Fig. 9 — **D5R functional deficiency upregulates p-JNK and p-ERK1/2.** Proteins were extracted from hearts of 3-month-old cardiac-specific hD5^WT-TG (hD5^WT) and hD5^F173L-TG (hD5^F173) and 4-month-old cardiac-specific hD5^F173 mice treated with saline (hD5^F173L + Sal) or apocynin (hD5^F173L + APO) for 4 weeks, starting at 3 months of age (n = 12 mice/group). Protein expression was semiquantified by western blot using anti-p-JNK and anti-p-ERK1/2. A: and B: p-JNK, A: and C: p-ERK1/2, (D) p-P38 (n = 10 mice/group). The data were normalized with total ERK1/2, total JNK, and total P38; *P < 0.05 vs. hD5^WT mice; #P < 0.05 vs. hD5^F173L + Sal.

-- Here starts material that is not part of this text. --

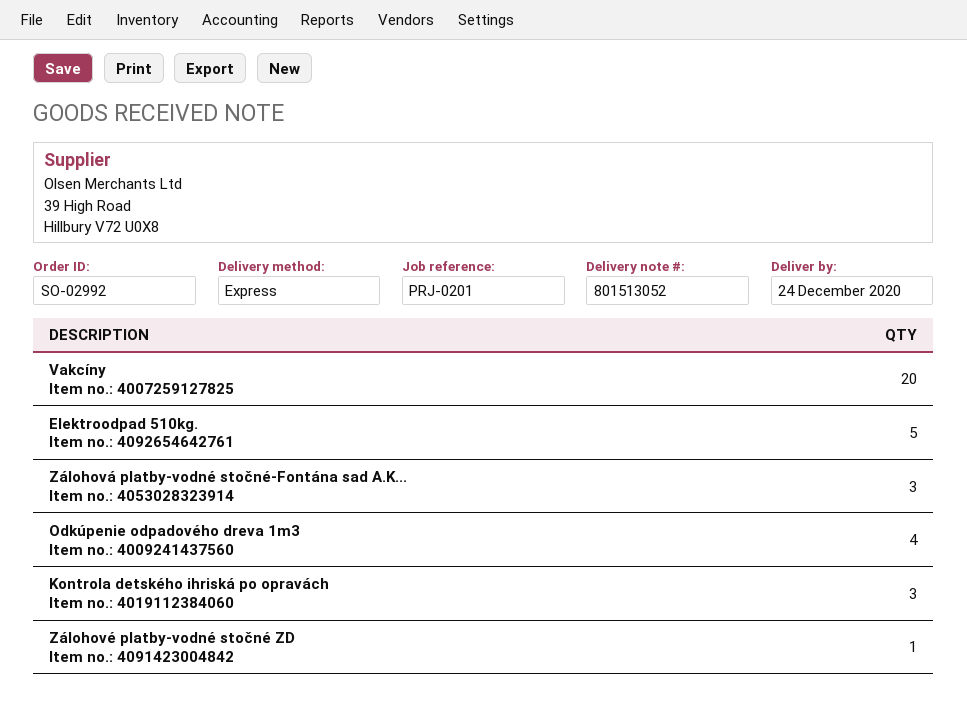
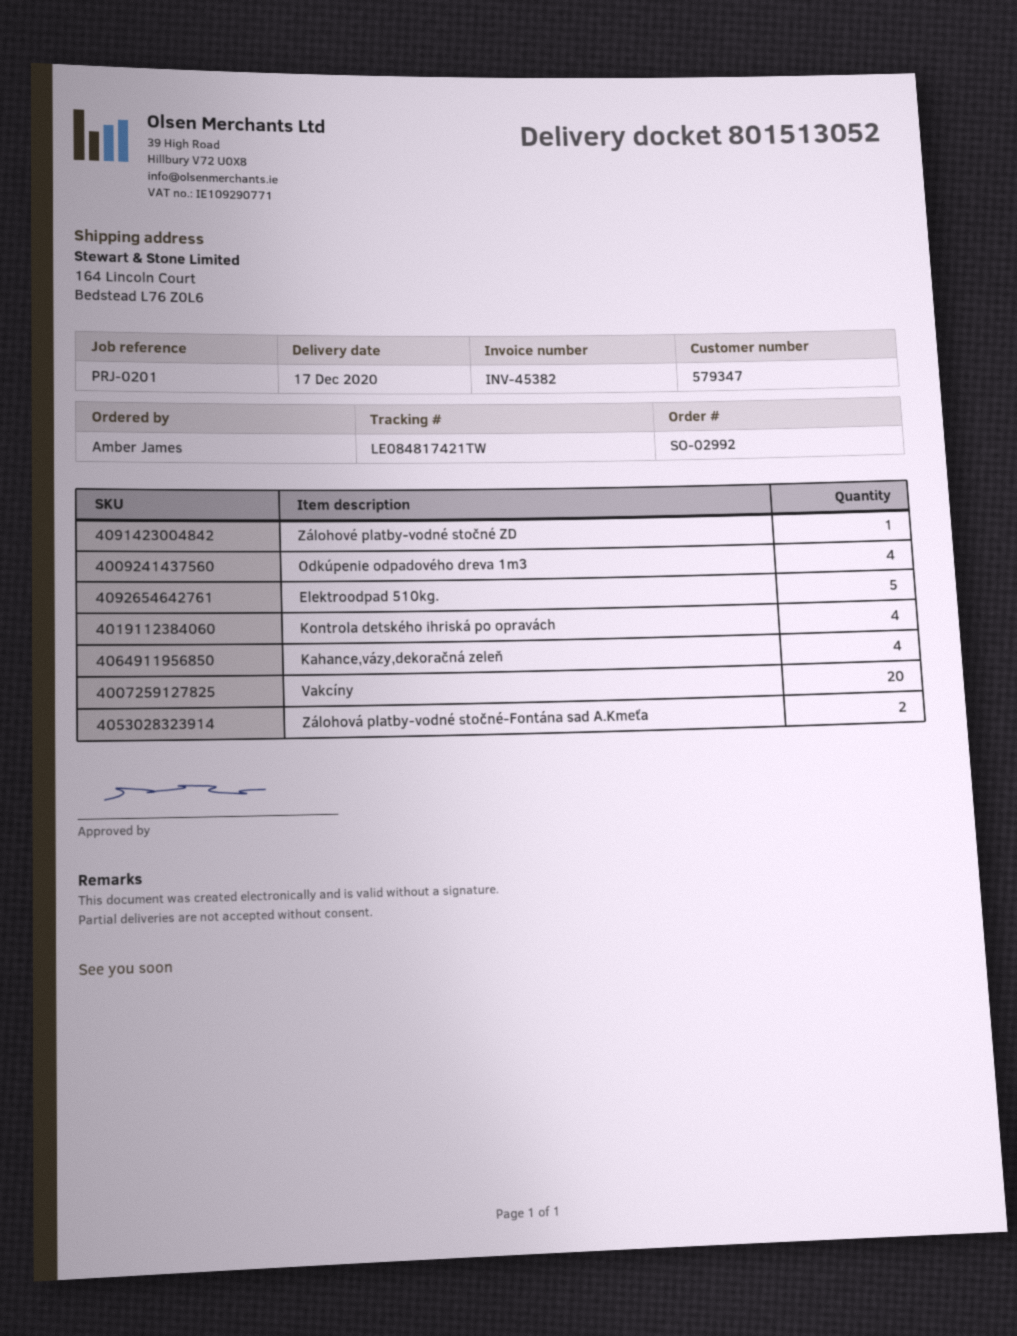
delivery date: 2020-12-24 -> 2020-12-17
Zálohová platby-vodné stočné-Fontána sad A.K...: 3 -> 2
Kontrola detského ihriská po opravách: 3 -> 4
Kahance,vázy,dekoračná zeleň: none -> 4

To determine further whether ERK and JNK are downstream effects of Nrf2 and ROS, we treated H9c2-hD5^F173L cells with Nrf2 (ML385) [16] and JNK (SP600125) [17] inhibitors. The Nrf2 inhibitor, as expected, decreased Nrf2 expression in H9c2-D5^WT cells and also decreased the slight increase in Nrf2 expression in H9c2-hD5^F173L cells but not to the same level as that found in H9c2-D5^WT cells (Fig. 10A and B). The Nrf2 inhibitor had no effect on p-JNK expression in H9c2-D5^WT cells but increased the expression of total JNK in H9c2-hD5^F173L cells. (Fig. 10A and C). By contrast, inhibition of JNK was unable to alter total Nrf2 expression (Fig. 10B and C) in either H9c2-D5^WT or H9c2-hD5^F173L cells. These results demonstrated that increased ROS production stimulates the ERK/JNK pathway, in part via a decrease in Nrf2 expression, which participates in the D5R functional deficiency-induced DCM.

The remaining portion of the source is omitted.